Start-up capital will be $40 million. The company, which will oversee the creation of a complex of television studios, hotels, shops and housing, will then be open to shareholders.

Anwar al-Yasiri, an Iraqi who runs the Dubai company, said his firm and a British company would build the complex in a northern Arbil suburb within two years.

"The philosophy of the government to support such a project is to create job opportunities for the sons of the area and to support and develop the tourism and media city sectors," Civil Society Affairs minister George Mansour told Reuters.

Mansour helped establish Iraq's media network after Saddam Hussein's fall in 2003.

The project will include a television transmission and re- transmission centre with a capacity for up to 120 stations.

"This project will put the Kurdistan area on the international map when television stations start airing from that area," Yasiri said.

Business costs in the Kurdistan region are significantly lower than in neighbouring regions such as Dubai after the government passed liberal foreign investment laws last year.

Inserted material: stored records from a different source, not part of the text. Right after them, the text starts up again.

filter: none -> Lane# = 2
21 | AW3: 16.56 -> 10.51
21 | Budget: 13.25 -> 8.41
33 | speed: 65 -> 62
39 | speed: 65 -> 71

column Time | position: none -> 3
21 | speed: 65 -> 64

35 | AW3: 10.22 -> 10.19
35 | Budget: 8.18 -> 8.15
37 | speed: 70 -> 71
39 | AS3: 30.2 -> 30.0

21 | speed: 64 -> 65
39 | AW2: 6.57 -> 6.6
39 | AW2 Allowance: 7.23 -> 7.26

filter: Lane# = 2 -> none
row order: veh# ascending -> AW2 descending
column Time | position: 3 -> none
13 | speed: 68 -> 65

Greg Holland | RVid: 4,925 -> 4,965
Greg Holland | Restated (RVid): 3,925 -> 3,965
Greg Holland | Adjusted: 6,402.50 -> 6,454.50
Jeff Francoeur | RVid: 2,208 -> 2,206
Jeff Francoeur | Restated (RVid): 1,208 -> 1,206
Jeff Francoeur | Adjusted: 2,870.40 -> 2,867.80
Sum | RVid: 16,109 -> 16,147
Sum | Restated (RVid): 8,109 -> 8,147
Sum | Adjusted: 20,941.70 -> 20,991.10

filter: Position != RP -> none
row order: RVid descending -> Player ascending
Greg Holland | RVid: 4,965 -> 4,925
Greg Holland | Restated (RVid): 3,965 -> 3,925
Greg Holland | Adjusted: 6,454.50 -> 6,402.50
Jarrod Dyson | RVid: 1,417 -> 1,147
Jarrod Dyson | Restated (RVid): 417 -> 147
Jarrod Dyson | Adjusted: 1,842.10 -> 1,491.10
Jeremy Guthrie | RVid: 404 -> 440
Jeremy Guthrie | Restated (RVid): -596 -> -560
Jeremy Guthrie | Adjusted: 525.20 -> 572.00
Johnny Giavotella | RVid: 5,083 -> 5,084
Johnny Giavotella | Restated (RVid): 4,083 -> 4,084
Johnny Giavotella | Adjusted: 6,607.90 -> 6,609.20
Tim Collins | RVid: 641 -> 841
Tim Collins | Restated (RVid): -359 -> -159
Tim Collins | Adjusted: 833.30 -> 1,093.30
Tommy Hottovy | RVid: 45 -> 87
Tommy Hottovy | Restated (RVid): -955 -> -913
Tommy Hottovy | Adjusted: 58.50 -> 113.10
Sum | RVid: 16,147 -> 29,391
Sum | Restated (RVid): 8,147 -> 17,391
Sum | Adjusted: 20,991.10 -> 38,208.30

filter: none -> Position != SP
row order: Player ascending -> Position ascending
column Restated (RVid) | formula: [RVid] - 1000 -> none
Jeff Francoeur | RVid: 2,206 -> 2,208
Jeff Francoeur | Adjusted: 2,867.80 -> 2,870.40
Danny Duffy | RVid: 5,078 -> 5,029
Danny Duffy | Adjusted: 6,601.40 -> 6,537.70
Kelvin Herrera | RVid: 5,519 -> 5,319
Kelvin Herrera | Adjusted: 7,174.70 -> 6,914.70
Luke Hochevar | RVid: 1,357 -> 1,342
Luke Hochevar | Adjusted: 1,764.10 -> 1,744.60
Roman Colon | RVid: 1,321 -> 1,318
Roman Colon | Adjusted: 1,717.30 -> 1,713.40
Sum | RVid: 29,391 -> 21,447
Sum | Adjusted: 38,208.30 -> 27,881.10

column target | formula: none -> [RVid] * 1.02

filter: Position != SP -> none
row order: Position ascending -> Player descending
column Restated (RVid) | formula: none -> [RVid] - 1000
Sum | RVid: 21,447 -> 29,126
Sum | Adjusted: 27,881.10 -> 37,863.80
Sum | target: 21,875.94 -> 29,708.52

"Even if in the beginning we are only able to provide services for 60 television stations, this will still generate profits, but we expect a much bigger size of work," Yasiri said.

Six satellite television stations currently air from Kurdistan, which is home to hundreds of foreign companies, including 400 Turkish ones.

Yasiri said the complex was the first stage of a project which will include "Internet" and "Knowledge" cities, where international universities, technical colleges and training centres would be established.